By Dr. Doyice J. Cotton


What are the limitations of waivers?

Waivers do have limitations that can adversely affect their effectiveness.
Some of the more important limitations include:

Language Requirements: The most common reason waivers fail is because they are poorly written. Courts in all states require that the waiver language be clear and unambiguous. In addition, many states require specific language for the waiver to be enforceable. For instance, New York courts (and the courts in a number of other states) require that the waiver include language specifying the "negligence" of the provider. Failure to use the word "negligence" in those states causes an otherwise-enforceable waiver to fail.

Gross Negligence: In most states, courts will not enforce waivers intended to protect the provider against liability for gross negligence, reckless conduct, willful/wanton conduct or intentional acts.
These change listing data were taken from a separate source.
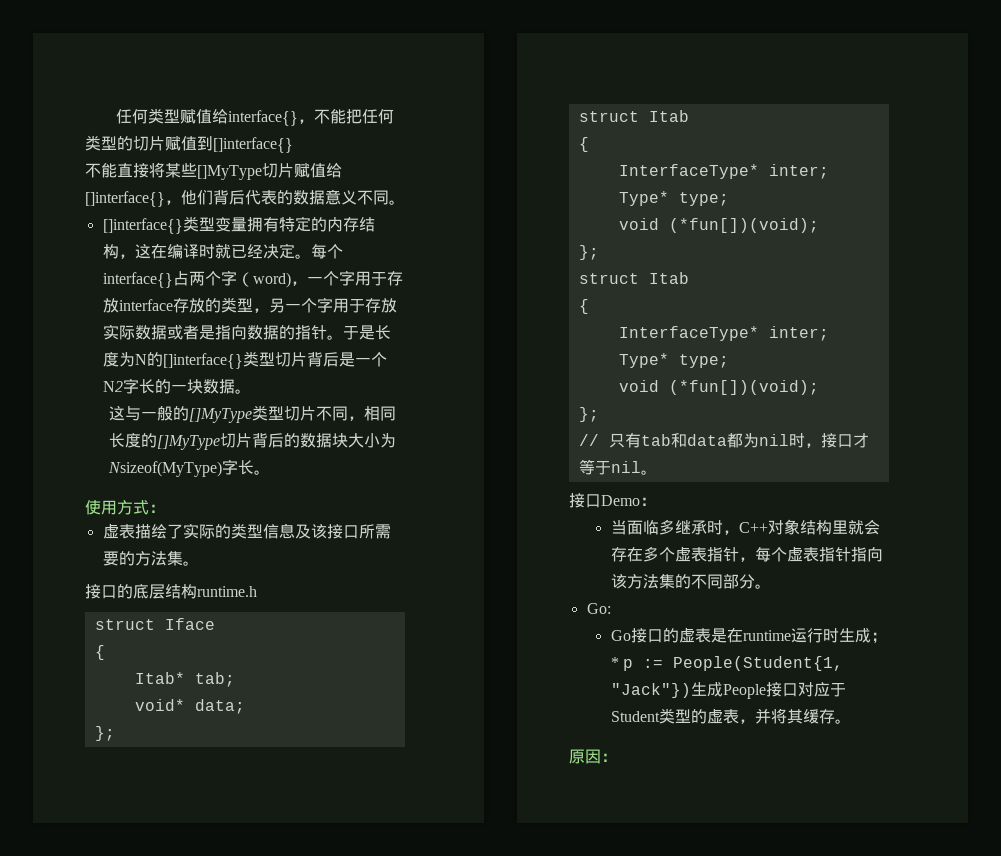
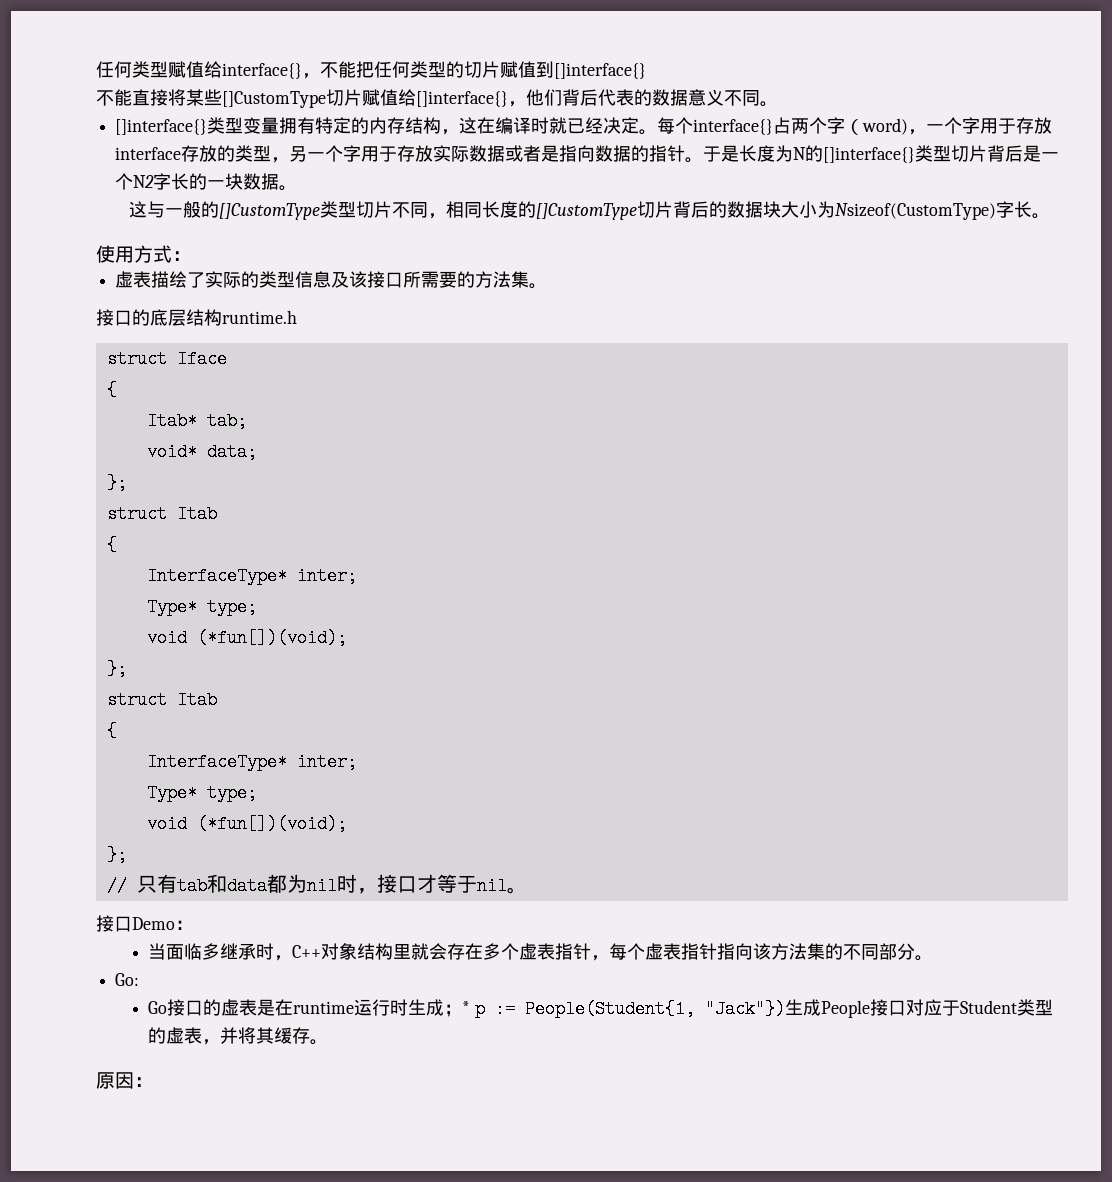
- 不能直接将某些[]MyType切片赋值给[]interface{}，他们背后代表的数据意义不同。
+ 不能直接将某些[]CustomType切片赋值给[]interface{}，他们背后代表的数据意义不同。
- 这与一般的[]MyType类型切片不同，相同长度的[]MyType切片背后的数据块大小为Nsizeof(MyType)字长。
+ 这与一般的[]CustomType类型切片不同，相同长度的[]CustomType切片背后的数据块大小为Nsizeof(CustomType)字长。

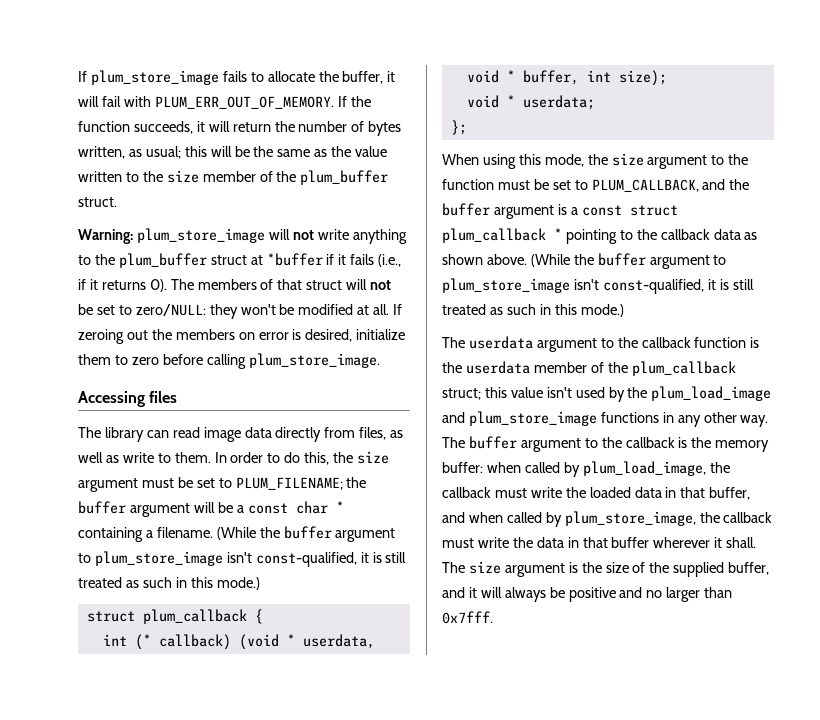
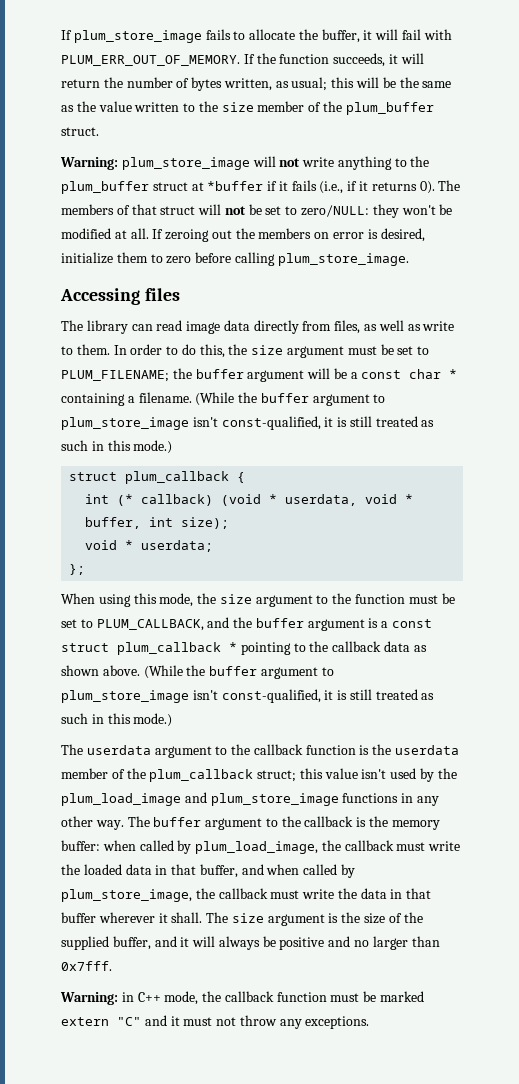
+ Warning: in C++ mode, the callback function must be marked extern "C" and it must not throw any exceptions.

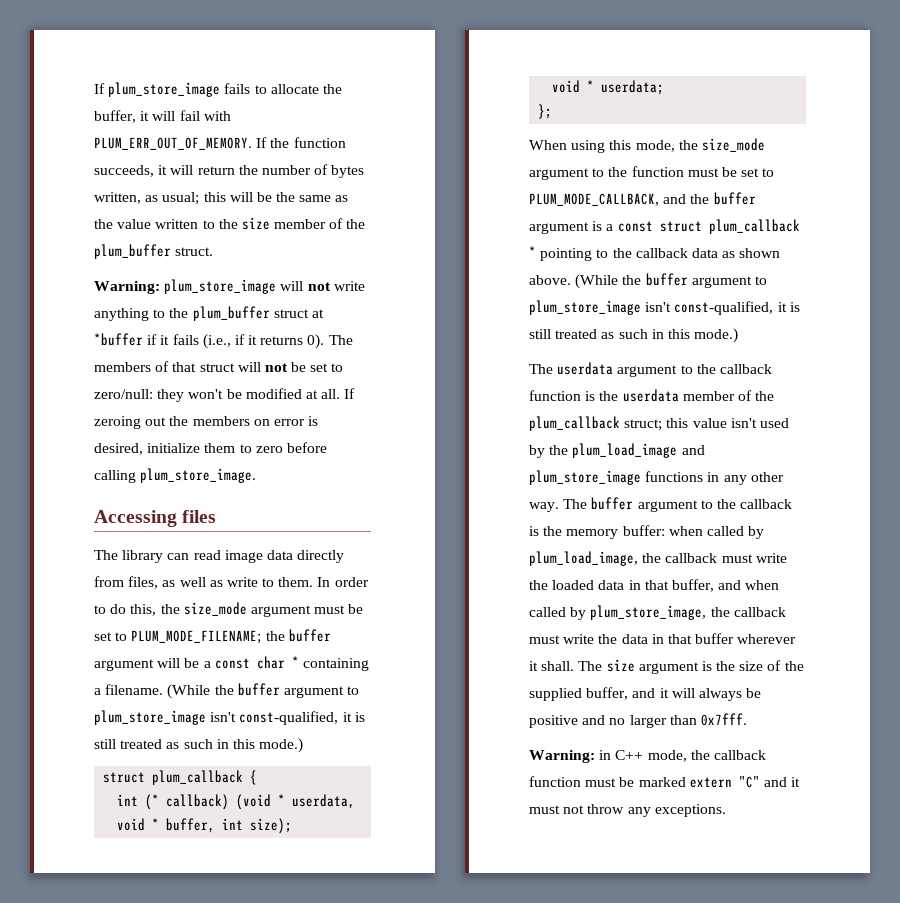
- The members of that struct will not be set to zero/NULL: they won't be modified at all.
+ The members of that struct will not be set to zero/null: they won't be modified at all.
- In order to do this, the size argument must be set to PLUM_FILENAME; the buffer argument will be a const char * containing a filename.
+ In order to do this, the size_mode argument must be set to PLUM_MODE_FILENAME; the buffer argument will be a const char * containing a filename.
- When using this mode, the size argument to the function must be set to PLUM_CALLBACK, and the buffer argument is a const struct plum_callback * pointing to the callback data as shown above.
+ When using this mode, the size_mode argument to the function must be set to PLUM_MODE_CALLBACK, and the buffer argument is a const struct plum_callback * pointing to the callback data as shown above.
Where ordinary negligence is defined as the failure to take the care that a reasonable, prudent professional would take under the circumstances, gross negligence is an extreme form of negligence in which the party fails to take the care that even a careless person would take under the circumstances.

Non-Signing Spouses: In some states a waiver signed by one spouse protects the provider from litigation by the non-signing spouse in the event of injury or death of the signing spouse. In other states, a waiver has no effect on the right of the non-signing spouse to bring suit. In this case, the provider will find itself lacking the expected protection of the waiver.

Minor Clients: A significant limitation that is very important to many service providers is the restriction on enforcing waivers signed by minor clients or signed by the parents of minor clients (parental waivers). Until recent years, the general rule was that neither waivers signed by minors nor parental waivers were enforceable. In the past few years, courts in a number of states have begun to enforce parental waivers. Additionally, two states (Alaska and Colorado) have passed statutes enabling the enforcement of such agreements. Table 2 shows the current status of parental waivers in each state.


LIKELIHOOD TO ENFORCE PARENTAL WAIVERS
Insufficient Information to Predict

Very Unlikely (Courts Have Refused to Enforce)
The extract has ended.